I have finished having babies. There. My littlest, surpris-ey girl is almost two. Will soon be out of her cot, and after three babies and three different homes, I never got around to decorating the nursery. The shame! I learned early that my parenting energy and skill is limited: I can choose to spend it on making it appear that I'm across things, or I can invest it in just plugging away. Getting small people out of bed each day, making breakfast, wiping noses, cooking dinner. Teaching, loving, instilling. It's difficult to remember that this time is short. I seem to be continually being delivered the same lesson: shifting sands.

As I am tip-toeing over shifting sands yet again, I'm finding it all too easy to get caught up in doubts and worries about what my next contribution might be. I am no longer the proud mama holding a fresh baby. My kids are growing up, worthy of space to develop their own identities. I felt a gentle unravelling this morning, when my nearly-four-year-old came out of his room fully dressed. A few of the strong stitches binding me to those tasks of filling the needs of others, unpicked.

Gradually, suddenly, our babies will become independent beings. If we do our job well, we will make ourselves redundant. I know I am other than mama. I know my darling and I will hold hands when our babies are grown up. Just as fulfilling needs of little people takes energy and effort, so does developing myself and my other relationships. And the sands are shifting just a little, just enough to allow a redistribution of my energies.

As for those corners? Who knows what's around there. That's the fun of running on shifting sands, right?

Thursday, March 21, 2013

new chicks on the block

I am a proud mother hen of around three weeks. We have settled the girls into their new home, at the coop within the EcoGarden at our local neighbourhood centre.

Neighbourhood centres are a bit fab. Ours is set in a little community hub complex, nearby a preschool, long day care centre, community health centre, youth centre and mental health outreach. What a great place! I went there last year to attend a weekend organic gardening course, got chatting to another lady, we discovered the unused coop and the plans began. We are both in positions where keeping chickens at home isn't possible right now, so taking out a lease of the EcoGarden's chicken coop presented an ideal solution.

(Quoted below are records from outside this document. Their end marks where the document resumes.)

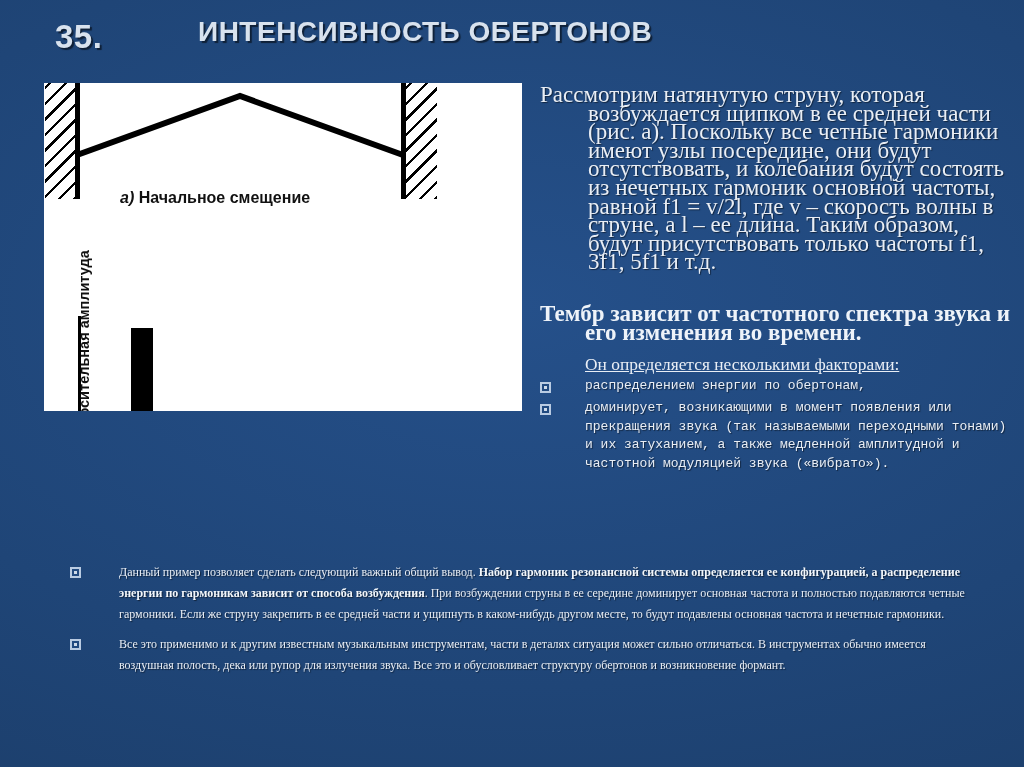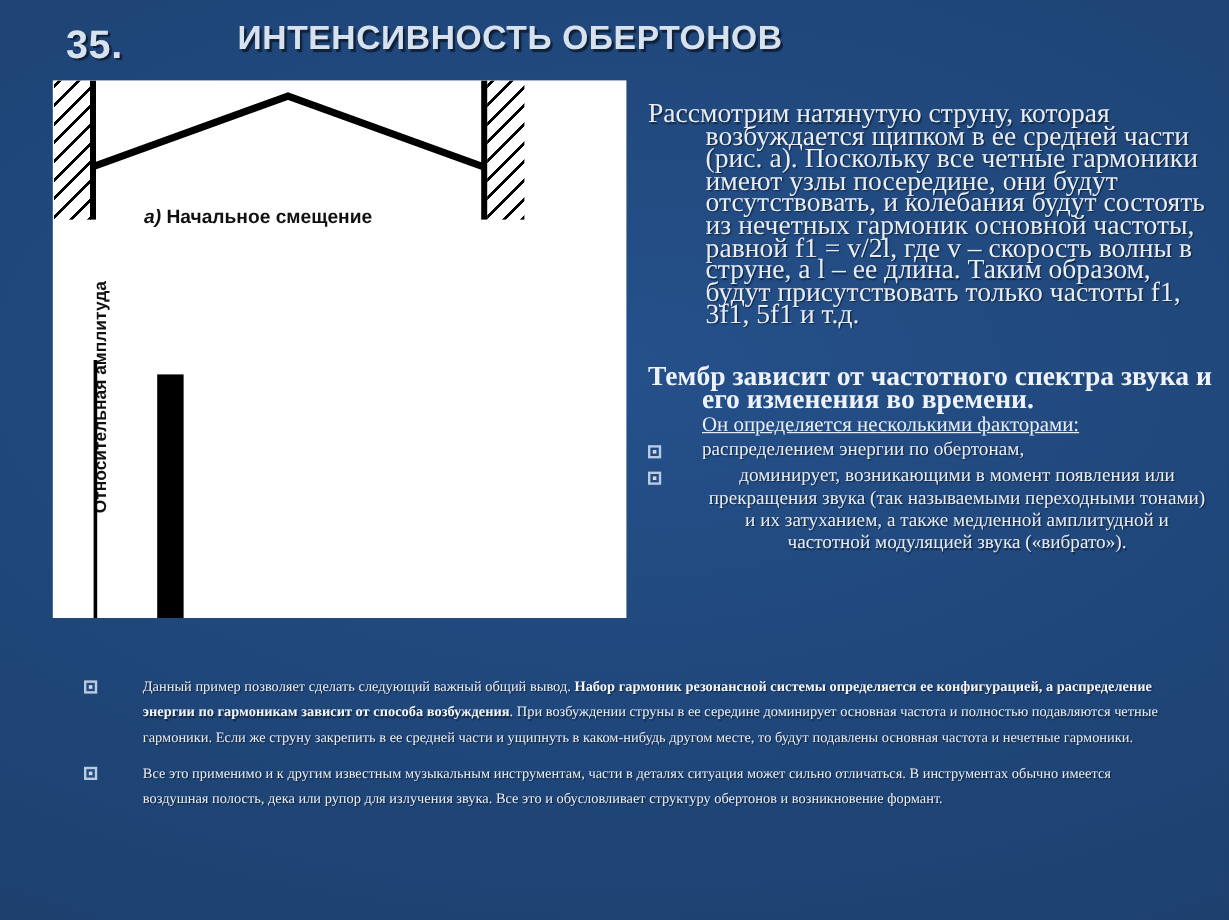--- a/index.html
+++ b/index.html
@@ -46,8 +46,8 @@
   
   #figure-panel {
     position: absolute;
-    left: 44px; top: 67px;
-    width: 478px; height: 448px;
+    left: 44px; top: 83px;
+    width: 478px; height: 328px;
     background: #ffffff;
     overflow: hidden;
   }

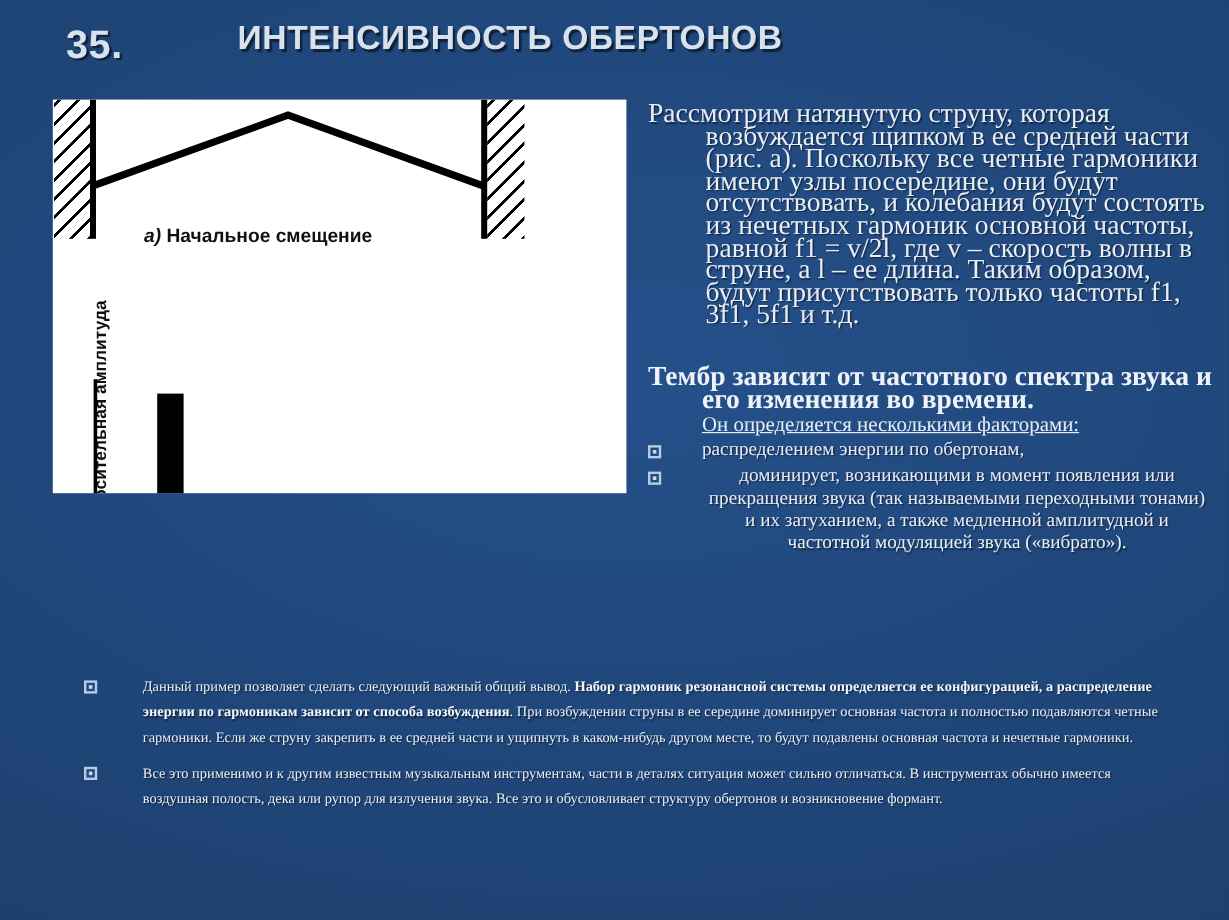--- a/index.html
+++ b/index.html
@@ -158,7 +158,7 @@
     text-indent: -45px;
   }
   #timbre-sub {
-    margin-top: 2px;
+    margin-top: 13px;
     padding-left: 45px;
     font-size: 17.4px;
     line-height: 19px;

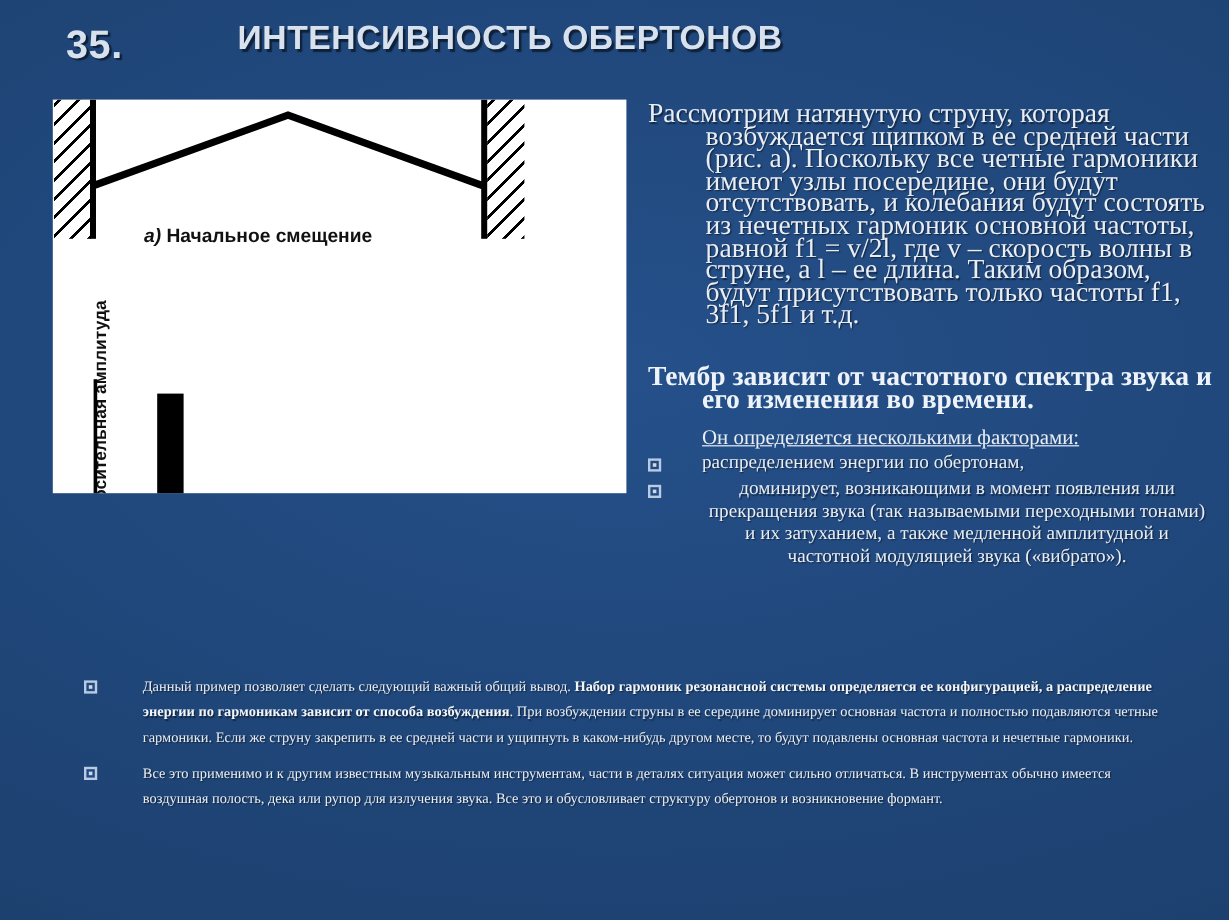--- a/index.html
+++ b/index.html
@@ -189,11 +189,10 @@
   }
   .bullet-text {
     color: #e9eef5;
-    font-family: Liberation Serif, serif;
-    font-size: 16px;
+    font-family: Liberation Mono, monospace;
+    font-size: 13px;
     line-height: 18.8px;
     text-shadow: 1px 1px 1px rgba(0,0,0,0.5);
-    text-align: center;
   }
   #bullet-energy .bullet-text { padding-left: 34px; }
   #bullet-transient .bullet-text { padding-left: 34px; }

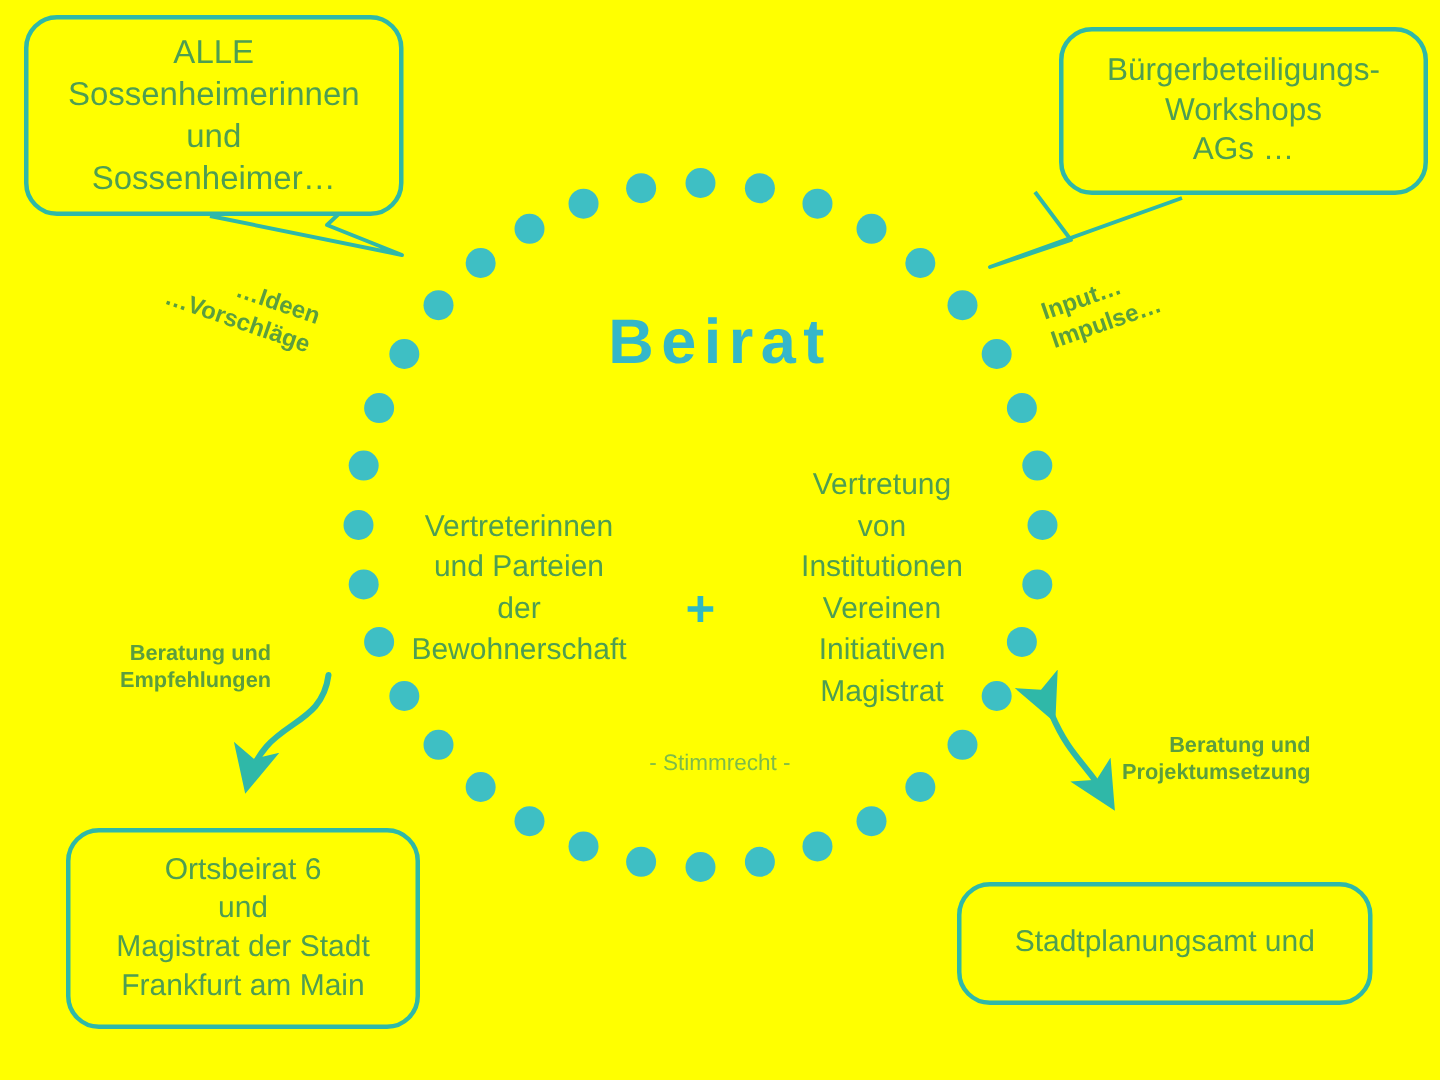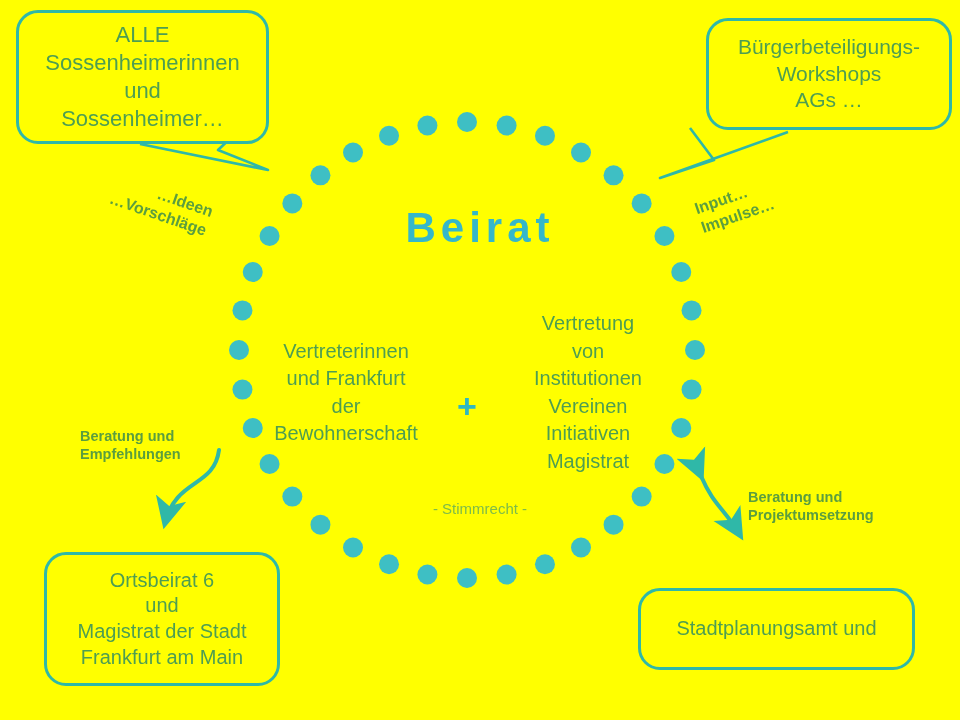--- a/index.html
+++ b/index.html
@@ -213,7 +213,7 @@
   <div id="center-cols">
     <div class="col">
       <div>Vertreterinnen</div>
-      <div>und Frankfurt</div>
+      <div>und Parteien</div>
       <div>der</div>
       <div>Bewohnerschaft</div>
     </div>

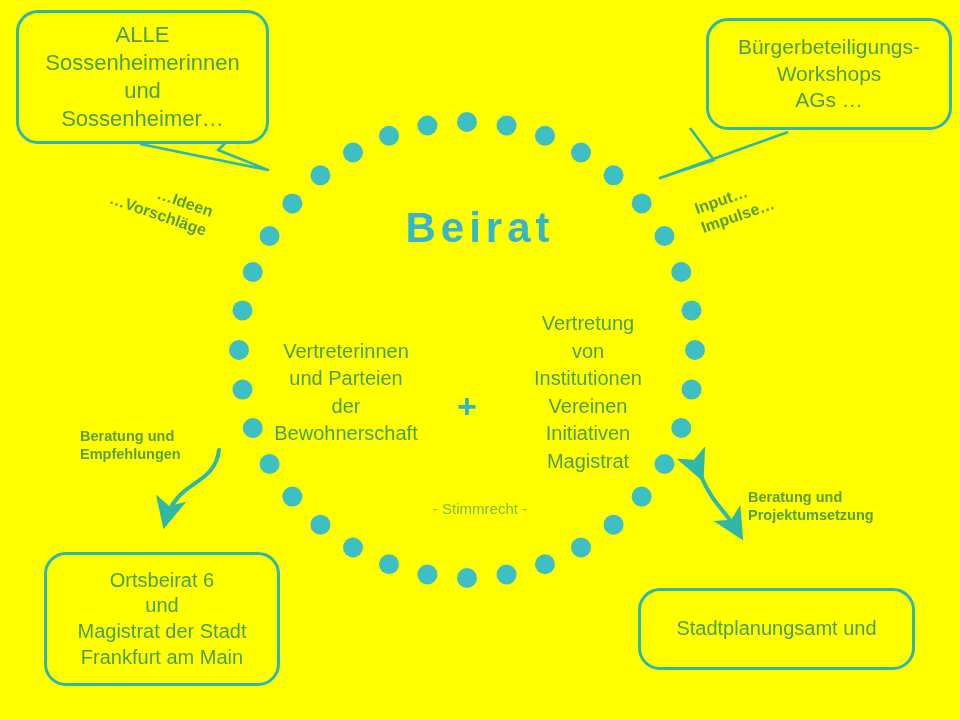--- a/index.html
+++ b/index.html
@@ -51,7 +51,7 @@
     font-weight: bold;
     font-size: 16px;
     line-height: 1.22;
-    text-align: left;
+    text-align: right;
     white-space: nowrap;
     z-index: 4;
   }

The rainy Friday arrived for me to collect our 12-week-old pullets from the breeder, who does a regular off-the-back-of-the-truck (literally) order and pickup through a produce store a little way from home. I stood in the fat plopping rain, waiting in line with my rapidly-soaking cardboard box. I laughed nervously as the farmer put my twelve ordered ladies in the box, couldn't help but think how undignified it was to hold them by the feet! The reality of caring for real, actual livestock struck me when I picked up my heavy, warm, life-filled box, only to smear chicken shit all over the front of my shirt.

Three weeks on, the girls are growing, enjoying a range of kitchen scraps and becoming used to small children in gumboots. They are getting named as time goes on, the white one with caramel is called Butterscotch, one of the black ones has been called Shadow Hen, I picked the greyish one as Ethel, one of the red ones is Rosie, and my little guy has named the fattest black hen Larry.

We visit daily to check their food, water and clean what needs cleaning. The kids are so very enamoured with the whole thing. We are all learning so much. I am already deeply affected by seeing the range of activities undertaken by the girls throughout the day. Connecting my new understanding and respect for chooks with choices I make when shopping for eggs (only for a little while longer!) and chicken meat is quite confronting. But so very worthwhile.